The young man was opening the door of the stable. He then,
with noiseless haste, took out the horse that he had ridden
on the previous evening, saddled and bridled it himself and
led the animal into the alley to the right of the
kitchen-garden, opened a side door which conducted him to a
bridle road, shut it after him, and D’Artagnan saw him pass
by like a dart, bending, as he went, beneath the pendent
flowery branches of maple and acacia. The road, as
D’Artagnan had observed, was the way to Blois.
“So!” thought the Gascon “here’s a young blade who has
already his love affair, who doesn’t at all agree with Athos
in his hatred to the fair sex. He’s not going to hunt, for
he has neither dogs nor arms; he’s not going on a message,
for he goes secretly. Why does he go in secret? Is he afraid
of me or of his father? for I am sure the count is his
father. By Jove! I shall know about that soon, for I shall
soon speak out to Athos.”
Day was now advanced; all the noises that had ceased the
night before reawakened, one after the other. The bird on
the branch, the dog in his kennel, the sheep in the field,
the boats moored in the Loire, even, became alive and vocal.

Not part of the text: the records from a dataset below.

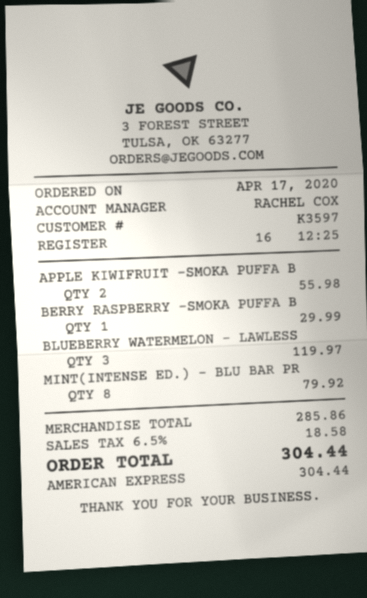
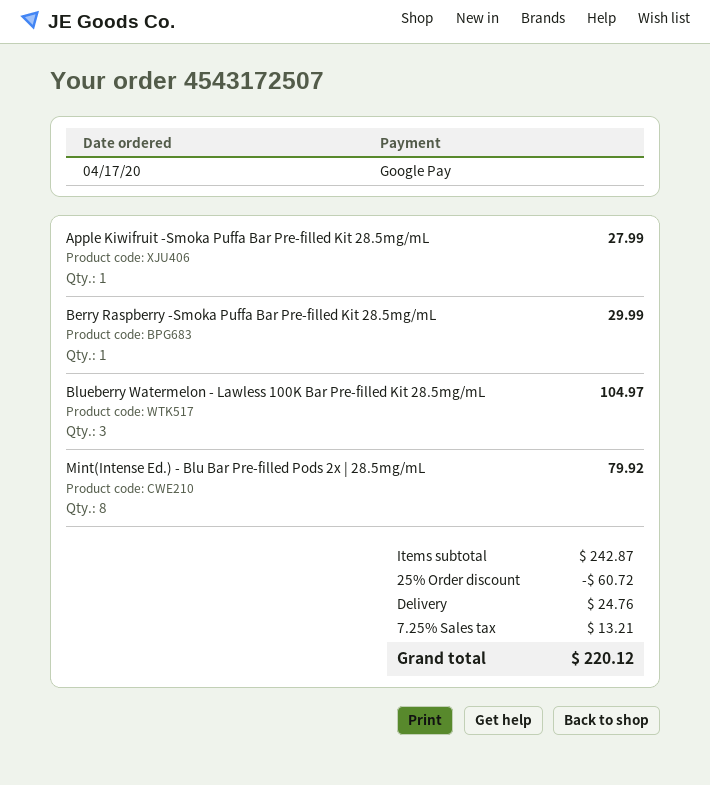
payment method: American Express -> Google Pay
APPLE KIWIFRUIT -SMOKA PUFFA B: 2 for 55.98 -> 1 for 27.99
BLUEBERRY WATERMELON - LAWLESS: 3 for 119.97 -> 3 for 104.97
subtotal: 285.86 -> 242.87
discount: none -> 25% = 60.72
shipping: none -> 24.76
tax: 6.5% = 18.58 -> 7.25% = 13.21
total: 304.44 -> 220.12

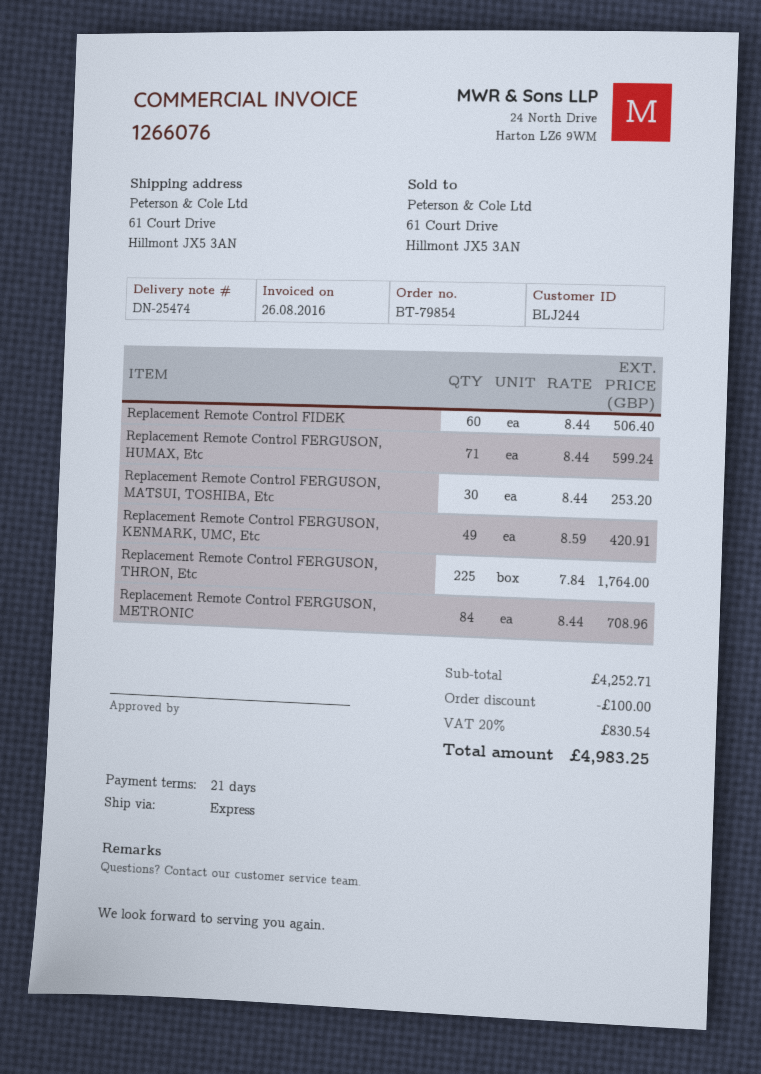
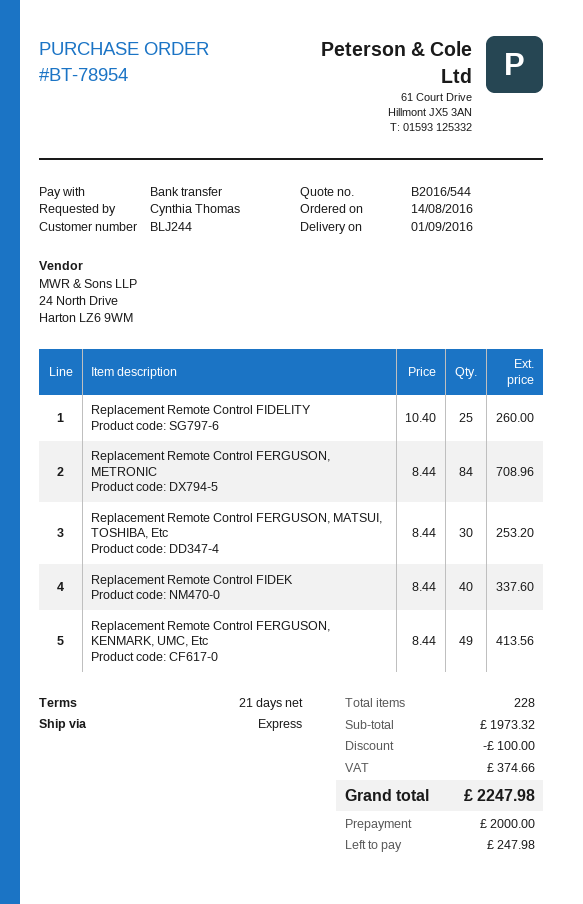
order number: BT-79854 -> BT-78954
Replacement Remote Control FIDEK: 60 x 8.44 = 506.40 -> 40 x 8.44 = 337.60
Replacement Remote Control FERGUSON, HUMAX, Etc: 71 x 8.44 = 599.24 -> none
Replacement Remote Control FERGUSON, KENMARK, UMC, Etc: 49 x 8.59 = 420.91 -> 49 x 8.44 = 413.56
Replacement Remote Control FERGUSON, THRON, Etc: 225 x 7.84 = 1764.00 -> none
Replacement Remote Control FIDELITY: none -> 25 x 10.40 = 260.00
subtotal: 4252.71 -> 1973.32
tax: 830.54 -> 374.66
total: 4983.25 -> 2247.98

The latter, leaving the shore, abandoned themselves gaily to
the current. The Gascon gave a last twirl to his mustache, a
last turn to his hair, brushed, from habit, the brim of his
hat with the sleeve of his doublet, and went downstairs.
Scarcely had he descended the last step of the threshold
when he saw Athos bent down toward the ground, as if he were
looking for a crown-piece in the dust.
“Good-morning, my dear host,” cried D’Artagnan.
“Good-day to you; have you slept well?”
“Excellently, Athos, but what are you looking for? You are
perhaps a tulip fancier?”
“My dear friend, if I am, you must not laugh at me for being
so. In the country people alter; one gets to like, without
knowing it, all those beautiful objects that God causes to
spring from the earth, which are despised in cities. I was
looking anxiously for some iris roots I planted here, close
to this reservoir, and which some one has trampled upon this
morning. These gardeners are the most careless people in the
world; in bringing the horse out to the water they’ve
allowed him to walk over the border.”